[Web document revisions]

--------------------------------------------------

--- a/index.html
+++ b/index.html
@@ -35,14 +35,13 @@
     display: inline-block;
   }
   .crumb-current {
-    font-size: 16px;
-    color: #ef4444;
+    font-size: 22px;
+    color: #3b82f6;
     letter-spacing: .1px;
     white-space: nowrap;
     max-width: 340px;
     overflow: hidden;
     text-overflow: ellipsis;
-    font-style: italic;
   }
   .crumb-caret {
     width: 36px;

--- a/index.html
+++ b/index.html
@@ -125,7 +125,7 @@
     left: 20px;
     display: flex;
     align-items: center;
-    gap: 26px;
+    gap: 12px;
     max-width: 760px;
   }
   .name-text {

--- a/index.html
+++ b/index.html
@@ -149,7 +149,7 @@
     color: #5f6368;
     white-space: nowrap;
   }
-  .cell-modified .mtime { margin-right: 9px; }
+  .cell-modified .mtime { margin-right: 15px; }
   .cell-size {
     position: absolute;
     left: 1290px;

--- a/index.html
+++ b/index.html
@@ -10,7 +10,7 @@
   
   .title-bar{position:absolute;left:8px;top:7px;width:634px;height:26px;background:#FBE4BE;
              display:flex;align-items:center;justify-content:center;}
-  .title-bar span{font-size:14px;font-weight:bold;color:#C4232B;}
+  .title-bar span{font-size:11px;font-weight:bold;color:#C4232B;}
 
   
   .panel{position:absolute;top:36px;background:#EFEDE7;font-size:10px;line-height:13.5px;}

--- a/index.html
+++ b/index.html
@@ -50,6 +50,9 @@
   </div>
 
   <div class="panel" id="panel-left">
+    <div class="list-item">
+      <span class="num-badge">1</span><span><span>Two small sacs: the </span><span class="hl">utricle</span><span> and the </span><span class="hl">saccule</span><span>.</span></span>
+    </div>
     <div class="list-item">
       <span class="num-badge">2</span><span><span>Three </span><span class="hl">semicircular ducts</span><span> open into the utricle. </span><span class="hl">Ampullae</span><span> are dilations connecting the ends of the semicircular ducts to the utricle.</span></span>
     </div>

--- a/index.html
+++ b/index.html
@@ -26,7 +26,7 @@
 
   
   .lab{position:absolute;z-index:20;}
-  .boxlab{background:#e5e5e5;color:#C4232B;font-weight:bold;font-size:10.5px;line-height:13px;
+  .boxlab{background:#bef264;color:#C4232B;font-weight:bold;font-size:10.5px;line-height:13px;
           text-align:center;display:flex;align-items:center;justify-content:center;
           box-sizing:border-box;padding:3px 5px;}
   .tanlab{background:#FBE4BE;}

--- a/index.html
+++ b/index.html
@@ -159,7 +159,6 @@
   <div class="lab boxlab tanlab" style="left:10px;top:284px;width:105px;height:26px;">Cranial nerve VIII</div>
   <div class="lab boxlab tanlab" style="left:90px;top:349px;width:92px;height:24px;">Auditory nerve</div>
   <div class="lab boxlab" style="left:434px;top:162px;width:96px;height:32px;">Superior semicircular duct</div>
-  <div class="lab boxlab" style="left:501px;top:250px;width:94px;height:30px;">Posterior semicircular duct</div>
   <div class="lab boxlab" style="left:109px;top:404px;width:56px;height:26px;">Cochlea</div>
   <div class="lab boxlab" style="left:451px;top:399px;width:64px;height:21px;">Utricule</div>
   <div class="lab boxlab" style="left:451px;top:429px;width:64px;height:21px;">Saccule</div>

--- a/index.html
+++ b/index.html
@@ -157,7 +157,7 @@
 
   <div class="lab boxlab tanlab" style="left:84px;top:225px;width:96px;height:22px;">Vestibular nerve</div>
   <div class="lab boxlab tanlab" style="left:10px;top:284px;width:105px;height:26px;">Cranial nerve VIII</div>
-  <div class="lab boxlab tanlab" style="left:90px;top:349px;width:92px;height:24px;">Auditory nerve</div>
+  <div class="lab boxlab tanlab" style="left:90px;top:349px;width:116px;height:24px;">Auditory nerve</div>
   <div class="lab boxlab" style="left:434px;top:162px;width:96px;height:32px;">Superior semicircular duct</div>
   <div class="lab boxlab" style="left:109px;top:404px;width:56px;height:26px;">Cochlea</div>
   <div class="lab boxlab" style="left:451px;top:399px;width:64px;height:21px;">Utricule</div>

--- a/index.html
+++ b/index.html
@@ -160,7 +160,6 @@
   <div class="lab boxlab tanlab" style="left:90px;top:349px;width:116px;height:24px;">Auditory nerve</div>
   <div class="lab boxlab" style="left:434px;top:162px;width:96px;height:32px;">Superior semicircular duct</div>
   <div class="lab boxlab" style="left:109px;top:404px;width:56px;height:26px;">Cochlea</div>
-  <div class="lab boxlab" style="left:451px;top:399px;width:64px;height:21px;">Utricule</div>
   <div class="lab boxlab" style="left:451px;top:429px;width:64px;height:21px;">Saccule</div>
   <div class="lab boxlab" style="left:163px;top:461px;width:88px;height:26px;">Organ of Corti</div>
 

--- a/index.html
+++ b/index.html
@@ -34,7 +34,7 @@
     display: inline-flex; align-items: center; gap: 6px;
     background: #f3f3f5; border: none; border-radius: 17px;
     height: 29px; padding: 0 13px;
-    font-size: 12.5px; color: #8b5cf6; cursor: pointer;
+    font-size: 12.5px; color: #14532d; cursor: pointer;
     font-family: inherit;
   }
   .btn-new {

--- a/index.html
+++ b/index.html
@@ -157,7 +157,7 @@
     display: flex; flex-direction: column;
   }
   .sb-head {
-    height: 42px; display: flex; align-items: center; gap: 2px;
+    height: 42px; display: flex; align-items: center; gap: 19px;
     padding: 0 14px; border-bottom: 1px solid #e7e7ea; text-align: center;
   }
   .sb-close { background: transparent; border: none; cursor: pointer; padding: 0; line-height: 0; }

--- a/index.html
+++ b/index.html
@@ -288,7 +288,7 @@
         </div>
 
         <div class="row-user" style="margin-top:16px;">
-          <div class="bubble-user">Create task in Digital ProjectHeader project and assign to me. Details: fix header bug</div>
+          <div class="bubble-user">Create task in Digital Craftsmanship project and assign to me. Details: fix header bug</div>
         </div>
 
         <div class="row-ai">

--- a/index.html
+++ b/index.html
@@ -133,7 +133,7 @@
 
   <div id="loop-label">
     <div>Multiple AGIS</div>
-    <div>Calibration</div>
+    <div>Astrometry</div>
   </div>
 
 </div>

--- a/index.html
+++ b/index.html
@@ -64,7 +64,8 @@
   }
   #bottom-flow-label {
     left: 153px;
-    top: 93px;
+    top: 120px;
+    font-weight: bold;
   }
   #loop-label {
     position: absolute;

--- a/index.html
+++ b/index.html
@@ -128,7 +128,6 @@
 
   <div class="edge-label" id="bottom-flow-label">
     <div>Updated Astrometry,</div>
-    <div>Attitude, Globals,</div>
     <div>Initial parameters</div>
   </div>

--------------------------------------------------

> TASK REQUIREMENTS: A complete answer reproduces every line of the records in which the word "Create" occurs.

> ANSWER AREA:
-          <div class="bubble-user">Create task in Digital ProjectHeader project and assign to me. Details: fix header bug</div>
+          <div class="bubble-user">Create task in Digital Craftsmanship project and assign to me. Details: fix header bug</div>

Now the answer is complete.